Friday, October 14th, 2011

Reformatting pasted text in Word

I recently grabbed some text from an email that I’d sent to someone. The text was in numbered point form and I wanted to add some more items inside the list of points. This is where everything started to go hair-raisingly wrong.

It seemed as if my list was no longer reformatting correctly and the numbers were everywhere. Worse still, that old standby of copying and pasting formats using the FormatPainter didn’t fix the problem.

By selecting the Show/Hide¶ icon on the Home tab in Word I immediately saw the problem. Instead of paragraph marks at the end of each paragraph there were bent arrows indicating a manual line break. I didn’t put them there but the email software had.

To get my list back to something that I could work with, I needed to quickly replace the manual line breaks with paragraph breaks.

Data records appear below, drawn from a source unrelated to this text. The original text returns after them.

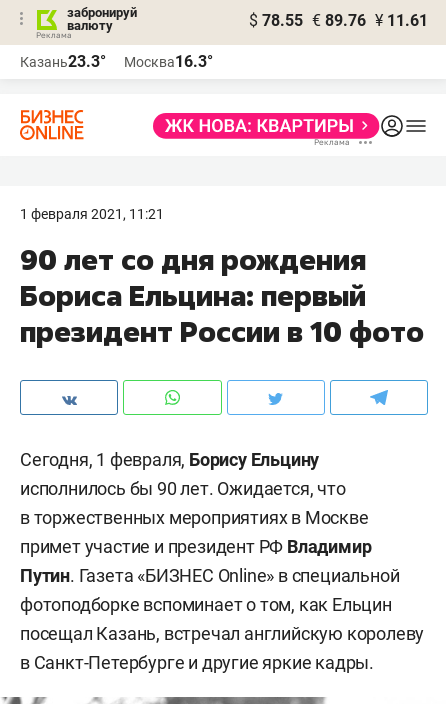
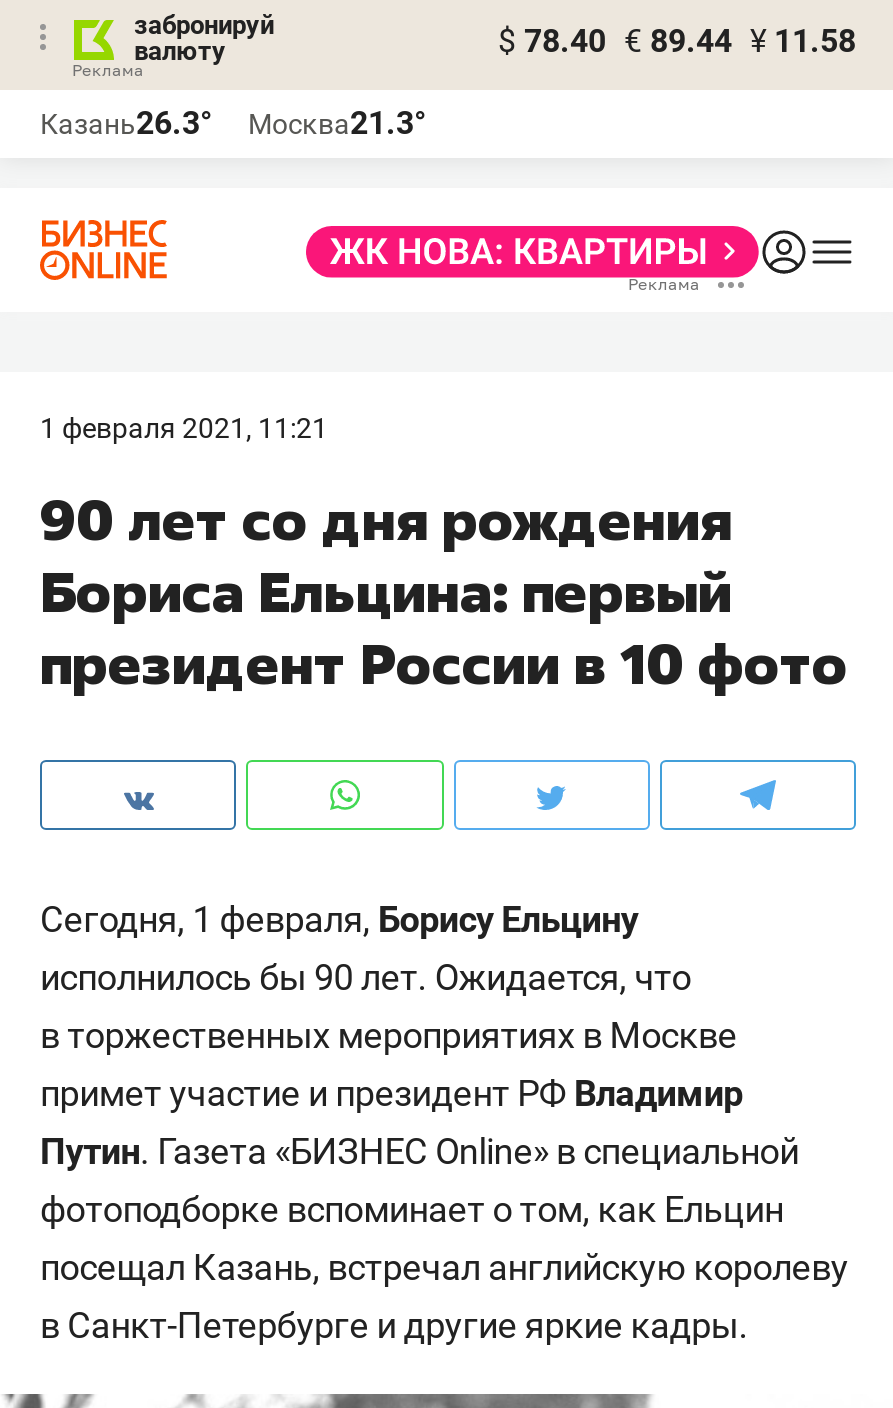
- $ 78.55 € 89.76 ¥ 11.61
+ $ 78.40 € 89.44 ¥ 11.58

- Казань23.3°
+ Казань26.3°

- Москва16.3°
+ Москва21.3°
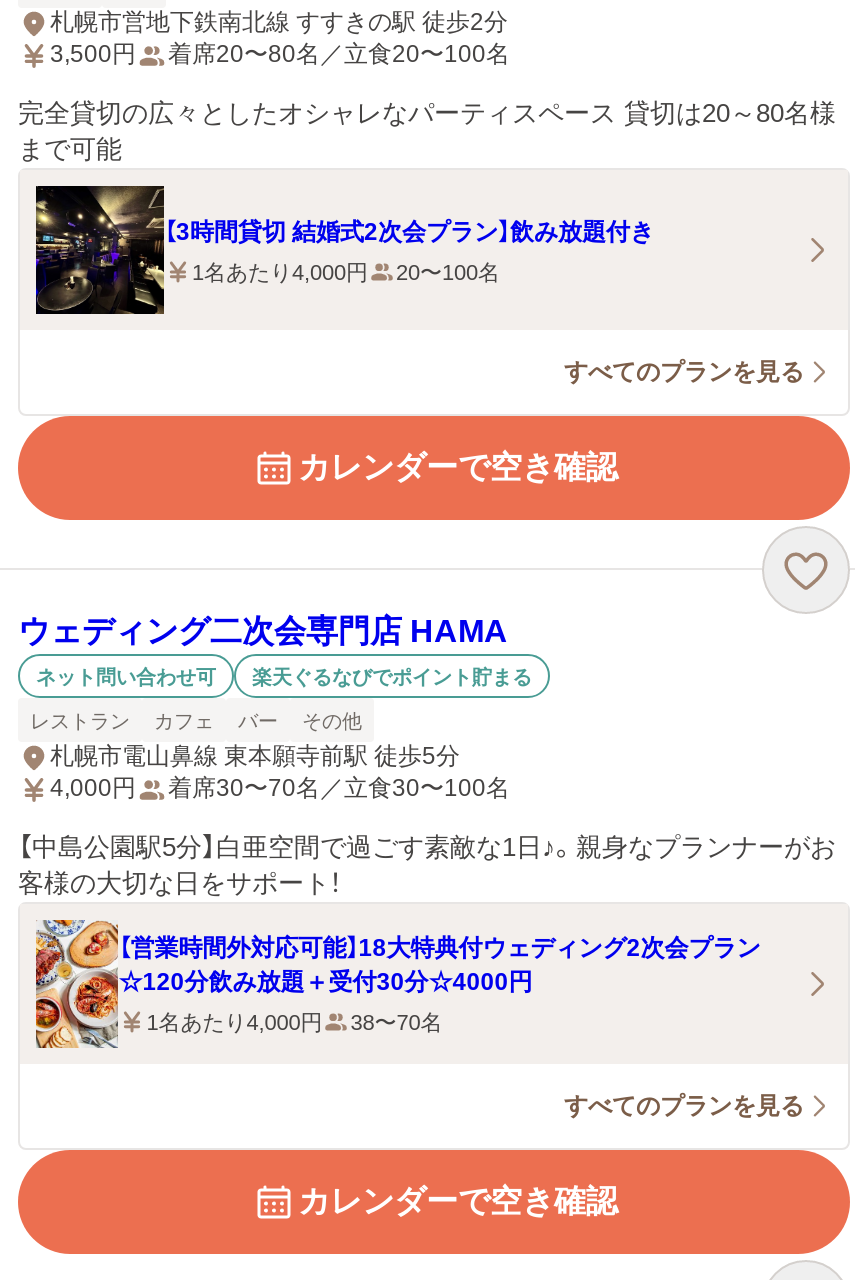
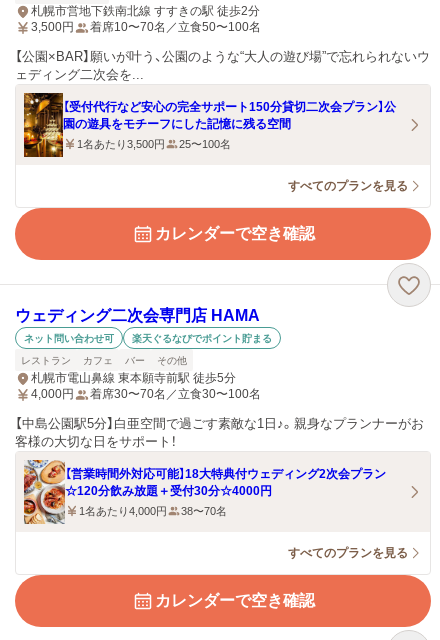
- 着席20〜80名／立食20〜100名
+ 着席10〜70名／立食50〜100名

- 完全貸切の広々としたオシャレなパーティスペース 貸切は20～80名様
- まで可能
+ 【公園×BAR】願いが叶う、公園のような“大人の遊び場”で忘れられないウ
+ ェディング二次会を...

- [image]
- 【3時間貸切 結婚式2次会プラン】飲み放題付き
+ [image]
+ 【受付代行など安心の完全サポート150分貸切二次会プラン】公
+ 園の遊具をモチーフにした記憶に残る空間

- 1名あたり4,000円
- 20〜100名
+ 1名あたり3,500円
+ 25〜100名
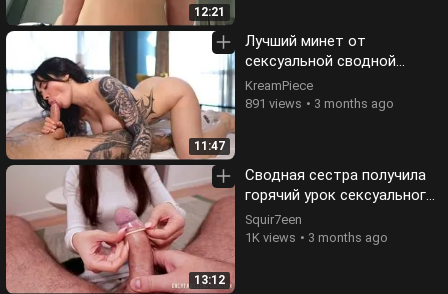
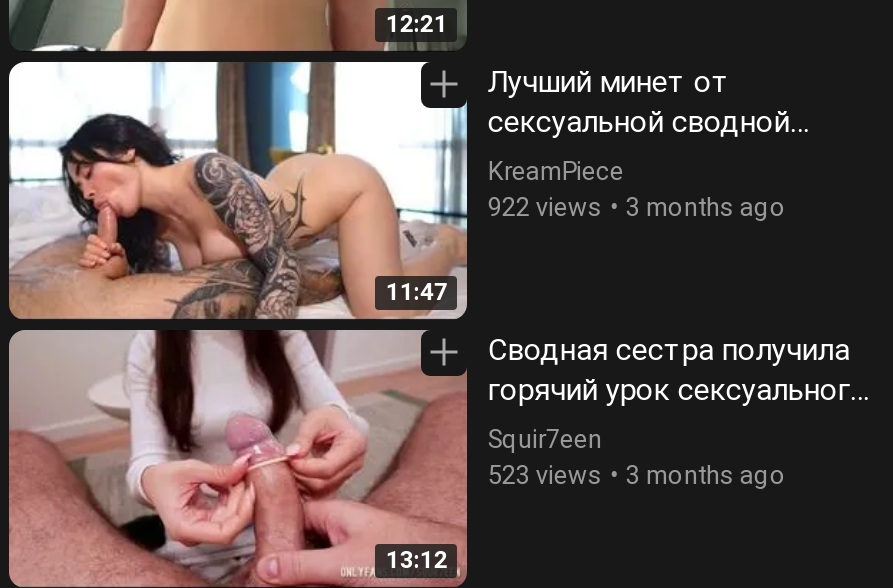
- 891 views 3 months ago
+ 922 views 3 months ago

- 1K views 3 months ago
+ 523 views 3 months ago
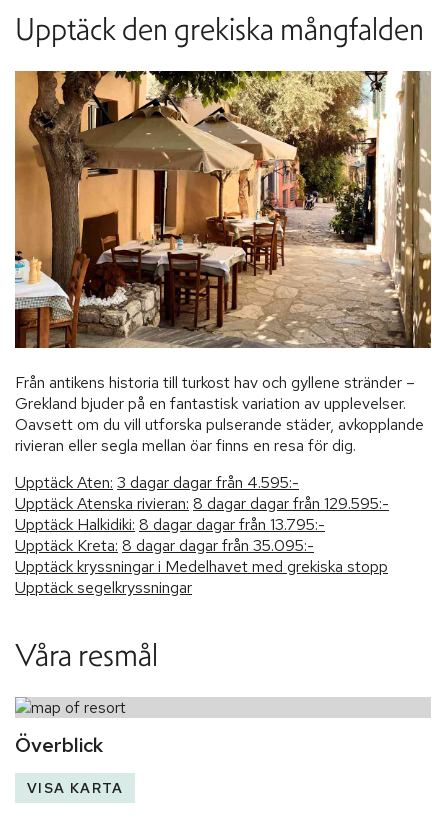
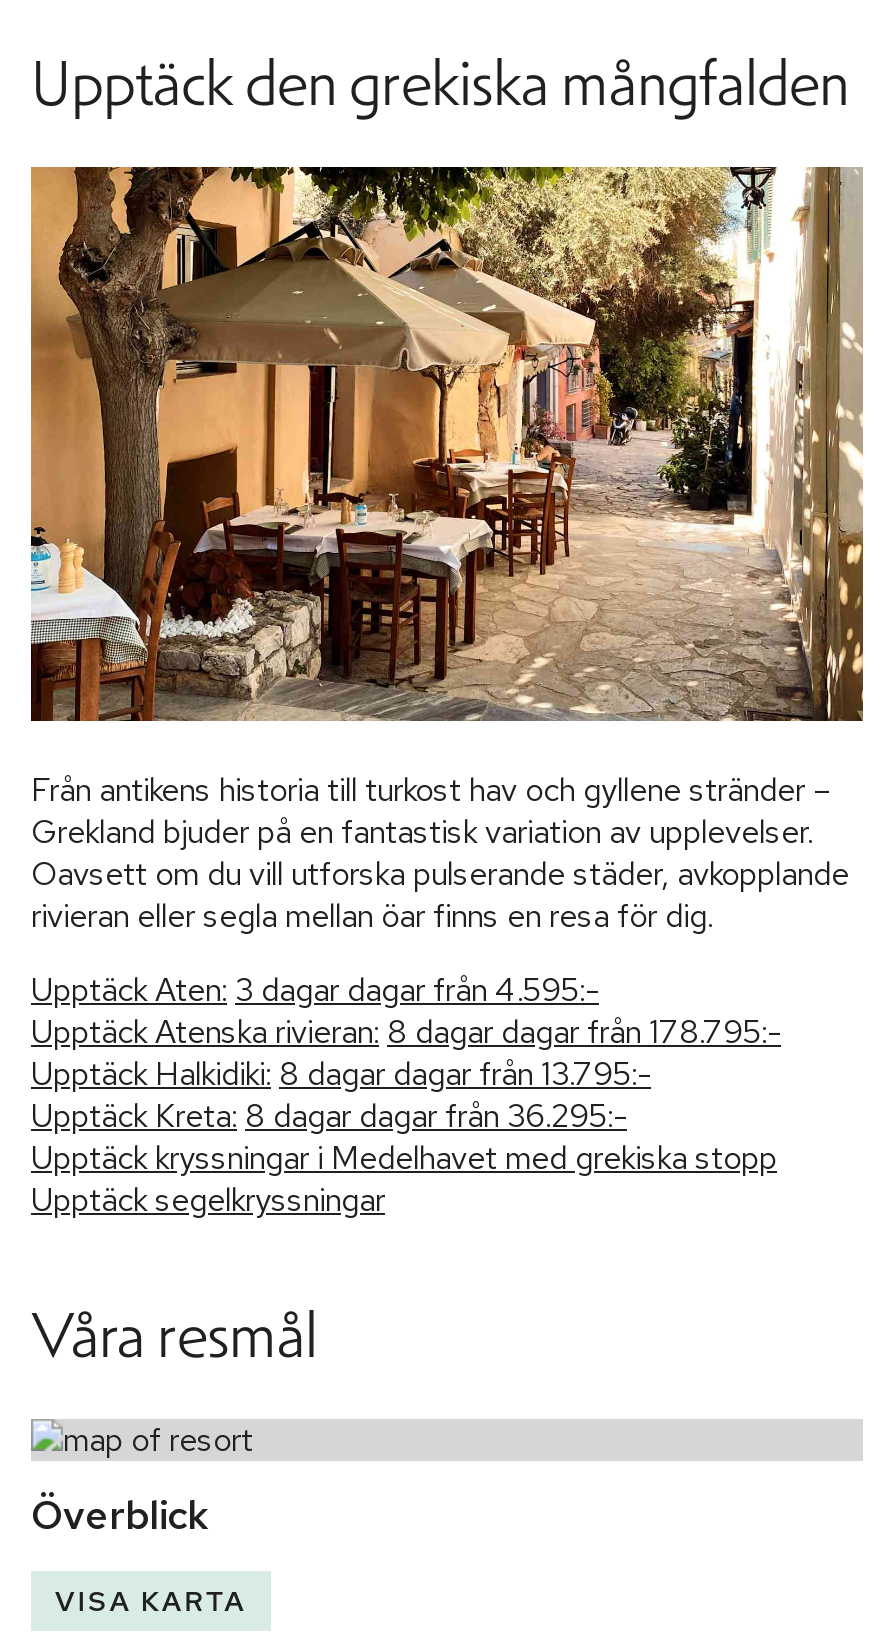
- Upptäck Atenska rivieran: 8 dagar dagar från 129.595:-
+ Upptäck Atenska rivieran: 8 dagar dagar från 178.795:-

- Upptäck Kreta: 8 dagar dagar från 35.095:-
+ Upptäck Kreta: 8 dagar dagar från 36.295:-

If you open the Find and Replace dialog and click in the Find What: box you immediately see the problem – how do I tell it what a manual line break is and what a paragraph break is? The solution is to click the More button to show more options. Then click Special to get access to the Manual Line Break character. It’s actually a carat and what looks like a pipe symbol but it’s easiest to get this by clicking  this by clicking Manual Line Break because the pipe symbol on the keyboard isn’t the right one – go figure!

Then click in the Replace With box and select the Paragraph Mark  – this one you can type manually as it is carat + p (^p) but since you’re there why not click to insert it instead. Now click Less to return the dialog to what it looked like before and click Replace All to turn all the manual line breaks back to regular paragraph marks. Now my numbering worked just fine.

Helen Bradley

Wednesday, June 22nd, 2011

Word – joining up short lines

One of my readers – Joe – recently asked for some help regarding removing spaces in Word. He thought that the problem with the text was additional spaces, but when I looked into it, it appears that something else is causing the issue.

Here is a piece of sample text and you can see that it is a series of short lines which my reader wants to make into one continuous paragraph.

To see what is causing him issues click the Show/Hide¶ button on the Home tab of the Word Ribbon.

At the end of each line you will find either a Paragraph Marker or a Manual Line Break – each is different and you need to work out which you have at the end of each line. Also determine if there is a space before each of the markers. If there is not a space you will need to add it yourself. Here is a mix of both markers but no spaces:

To make the lines flow into each other, from the Home tab on the Ribbon click the Replace option. If you need to replace Paragraph Markers, enter ^p into the Find What box. If you need to replace a Manual Line Break then enter ^l (lower case L) into the Find What box.

If you need to add a space, click in the Replace With box and press the Spacebar once – if you don’t need to add a space, then leave the Replace With box empty.

Click Find Next and then click Replace. Check to make sure the replacement is working as expected. If it is, click Replace All and lines will be joined together into a single paragraph of text.

Typically you only have to replace one type of marker and not both, but if you have both, then you will need to find and replace each individually.

When you’re done click Show/Hide¶ again to hide the extra characters from view.